We were slightly stressed about gathering and penning the ewes to take them home from our rented grazing which was electric fenced, but with no stock proof fences, but all 111 ewes followed a bucket through a break in the electric fence into a pen with no dog, no shouting, no swearing, no running required: ‘The carrot, not the stick’, as my late father-in-law often said!

With no downward movement in regard to fertiliser price, we decided to go ahead and purchase all our seed-bed base fertiliser for our spring crops at the start of December, for fear that we wouldn’t be able to get it in time if we held off any longer.

It meant that our seed bed fertiliser is going to cost £90/acre, compared to the £41/acre that it was last year. We’ve also purchased all the potash we require for 2022, two loads of liquid fertiliser and solid nitrogen for early top dressing of winter crops – all at eye wateringly high prices – let's now hope wheat futures remain good to compensate for these high input costs.

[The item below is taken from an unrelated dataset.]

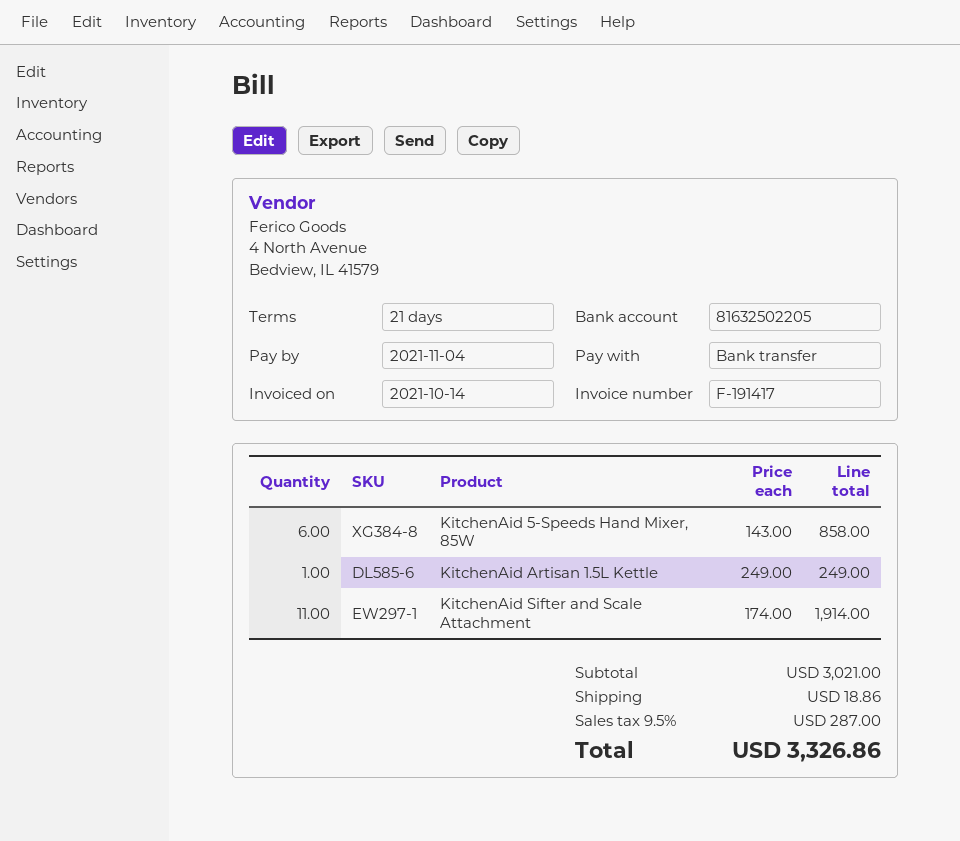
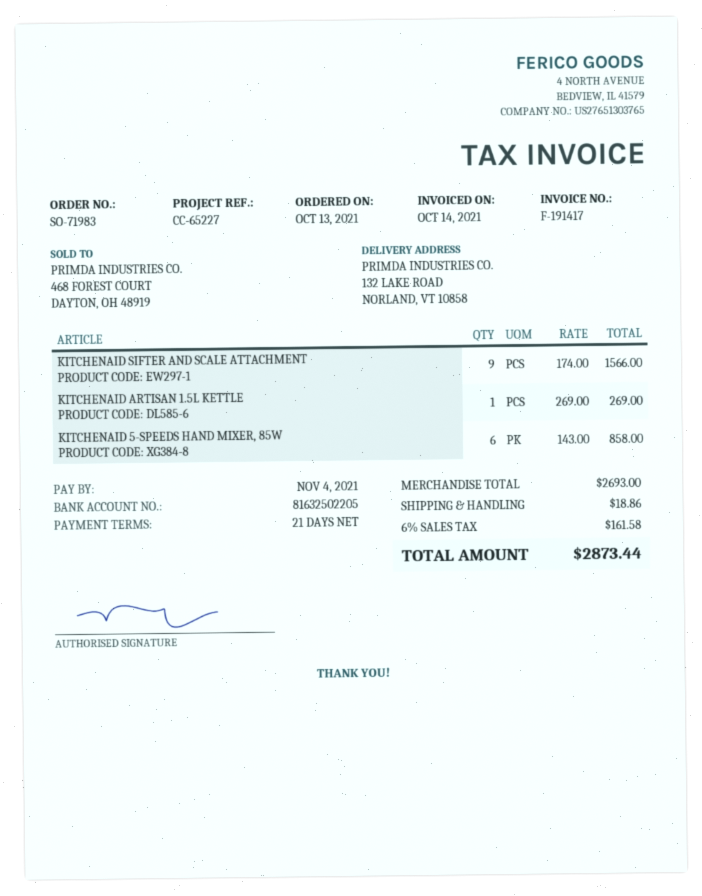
KitchenAid Artisan 1.5L Kettle: 1 x 249.00 = 249.00 -> 1 x 269.00 = 269.00
KitchenAid Sifter and Scale Attachment: 11 x 174.00 = 1914.00 -> 9 x 174.00 = 1566.00
subtotal: 3021.00 -> 2693.00
tax: 9.5% = 287.00 -> 6% = 161.58
total: 3326.86 -> 2873.44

I’ve managed to attend a couple of meetings this month, firstly our arable business group benchmarking meeting, which was really interesting and, as usual, highlighted areas we could improve on.

It was great to attend a face-to-face meeting with this group for the first time in ages and we all agreed that discussion, and ideas flow so much better for this kind of small group if we meet in person, opposed to online.

The second meeting I attended was a Women in Agriculture Agri-tourism meeting on zoom one evening, which again was really interesting, with Helen Smith. of Byres Farm, and Caroline Millar, founder of the Hideaway Experience, both sharing their experiences on agri-tourism.

I found this kind of meeting with presentations actually works very well on Zoom, especially with women in agriculture often having childcare commitments making an evening online meeting much more accessible for many.

We have dabbled in agri-tourism before by holding lambing days on farm in both 2018 and 2019, before Covid-19 made us re-think about bringing people onto farm during our busiest time of year in 2020 and 2021. Considering the volatility of markets at present, spreading risk through diversification certainly seems a good idea.

This year had begun with so much uncertainty as we entered into a lockdown and seems to be ending with even more uncertainty given Omicron, Brexit, global warming and inflation affecting all of our lives in some way.

All we can do is keep trying to enjoy everyday and appreciate how lucky we are to live and work in the beautiful Scottish outdoors, and talk with and listen to anyone who is finding this period of isolation and instability overwhelming.

Wishing everyone a happy, healthy, prosperous 2022 – cheers!